Just thoughts about stuff really.
I have absolutely no idea what happened today...
I haven't spoken to my aunt (my dad's youngest sister, not the other one) for a couple of years as my father told me that she hated me and wanted nothing to do with me. I at the time being naive believed him. Idiot.
I honestly never expected to talk to her again, and I felt incredibly upset by this, out of all my father's family she is the only decent one, the one I could talk to about anything without feeling judged.
Funny how I felt drawn to going into a charity shop today in a back street in Bicester , I'd never even noticed it there before. I dragged my mum along, claiming there was a DVD I had seen in there, but truthfully i don't have a clue why I went in there, and then I heard her voice and I froze, turned a pale colour, paler than I am. The fear my father had instilled in me returned full force and I had a panic attack in the middle of a store, something I haven't done for a good 4 or 5 months.
It was a battle in my head. Will she have a go, she hates me. But a small part of me was thinking, no she doesn't hate you. I just stood there, practically hiding behind my grandmother, I must've looked like a right idiot.
But then she hugged me and told me that yes my father is her brother, but he's an idiot and I will always be her niece, no matter what happens. And that is the best thing I have heard in a long while. Because that was the hardest thing about my parents divorce.

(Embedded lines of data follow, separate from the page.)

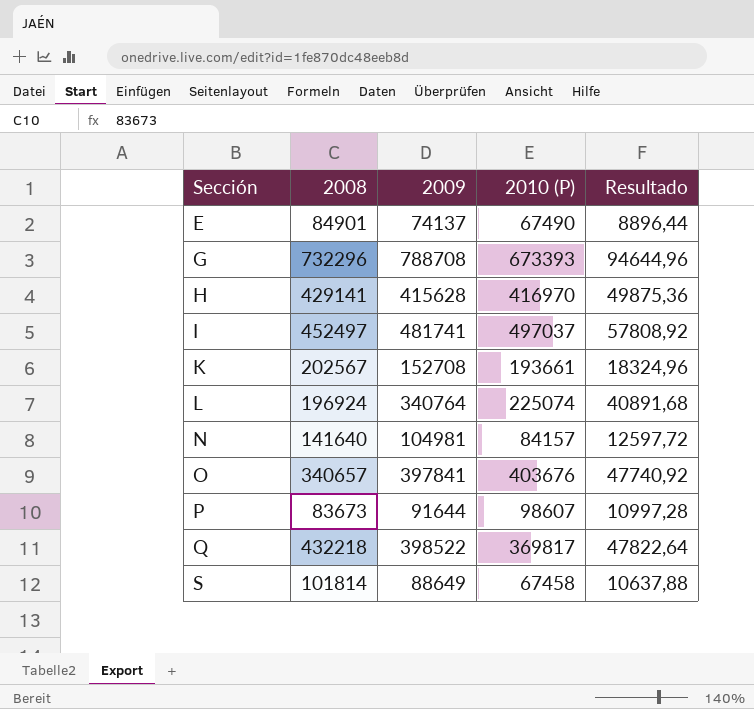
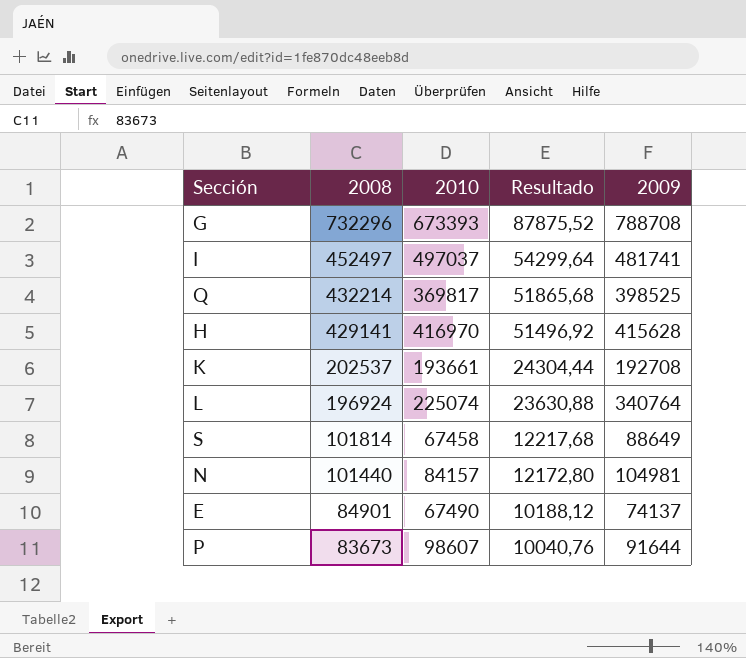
row order: Sección ascending -> 2008 descending
column name: 2010 (P) -> 2010
column Resultado | formula: [2009] * 0,12 -> [2008] * 0,12
column 2009 | position: 3 -> 5
row O: 340657 | 397841 | 403676 | 47740,92 -> none
Q | 2008: 432218 -> 432214
Q | 2009: 398522 -> 398525
K | 2008: 202567 -> 202537
K | 2009: 152708 -> 192708
N | 2008: 141640 -> 101440

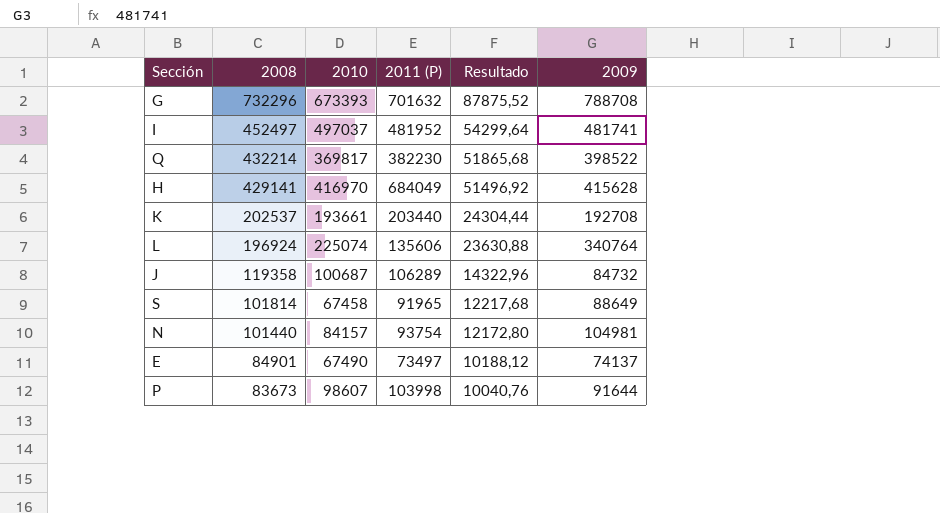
column 2011 (P) | position: none -> 4
Q | 2009: 398525 -> 398522
row J: none -> 119358 | 100687 | 106289 | 14322,96 | 84732

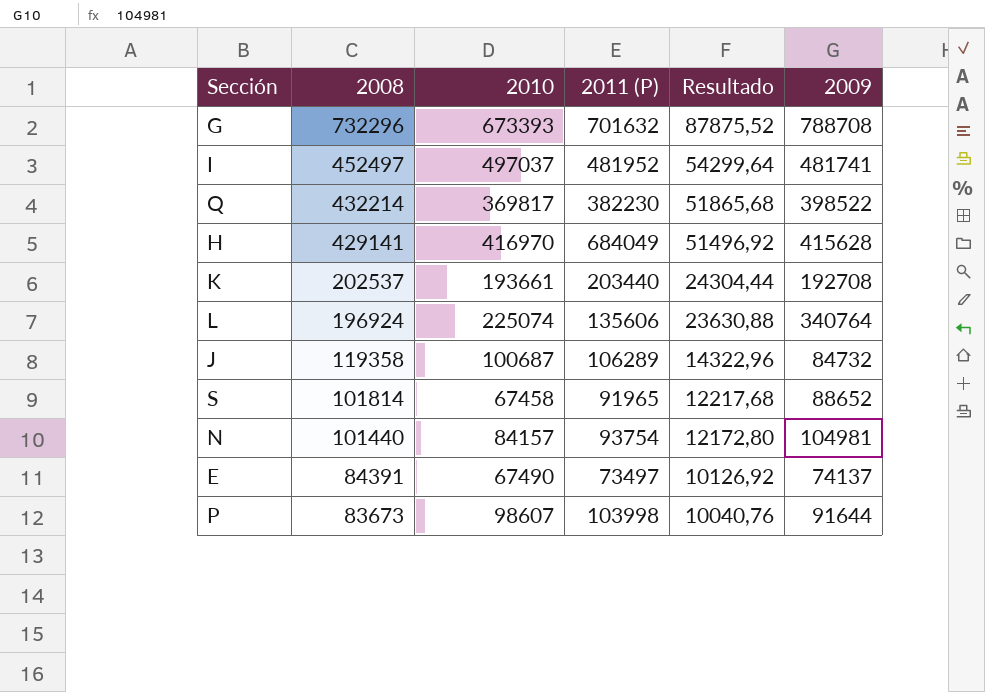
S | 2009: 88649 -> 88652
E | 2008: 84901 -> 84391
E | Resultado: 10188,12 -> 10126,92

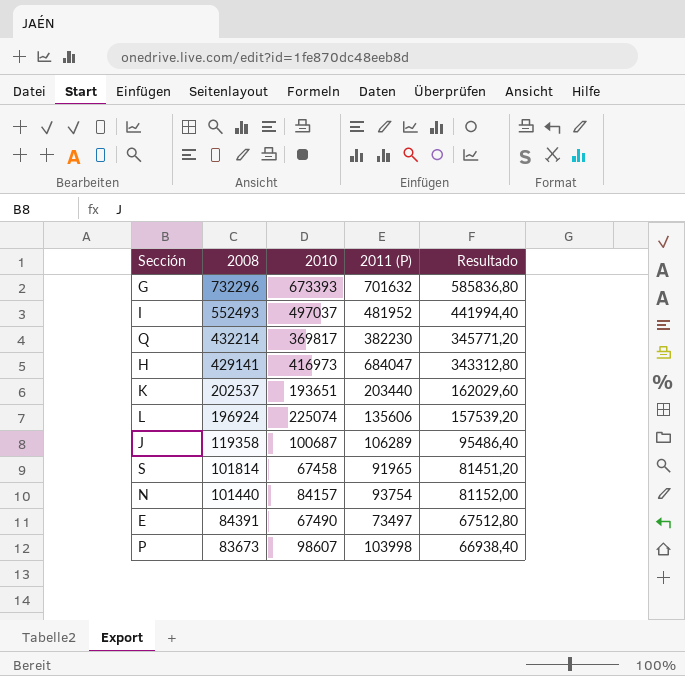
column 2009 | position: 6 -> none
column Resultado | formula: [2008] * 0,12 -> [2008] * 0,8
I | 2008: 452497 -> 552493
H | 2010: 416970 -> 416973
H | 2011 (P): 684049 -> 684047
K | 2010: 193661 -> 193651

I didn't care about losing my father because it was honestly a waiting game until the day he buggered off, but I didn't want to lose my aunt, because she was my reminder that my grandmother, god rest her soul had at least one child that wasn't an idiot.
The rest of them, my other two aunt, my uncle and my father can go rot in hell as far as I'm concerned. Ever since my parents divorced they have not left us alone, whether that be horrible phone calls, trying to run us off the road or anything else horrible they can think of. I never understand why because my mum and I never did anything wrong, and of course blood is thicker than water, but today made me realise that they aren't all the same. I love my aunt, and I'm glad now that I can contact her again because I really need someone to talk to that's like a mum, a sister and a friend all rolled into one, and that's what she's always been and I don't care that she's related to my father because if she wasn't she wouldn't be related to me.
It's my father's birthday tomorrow and in the exact words of my aunt ... "and?" because I really couldn't care less.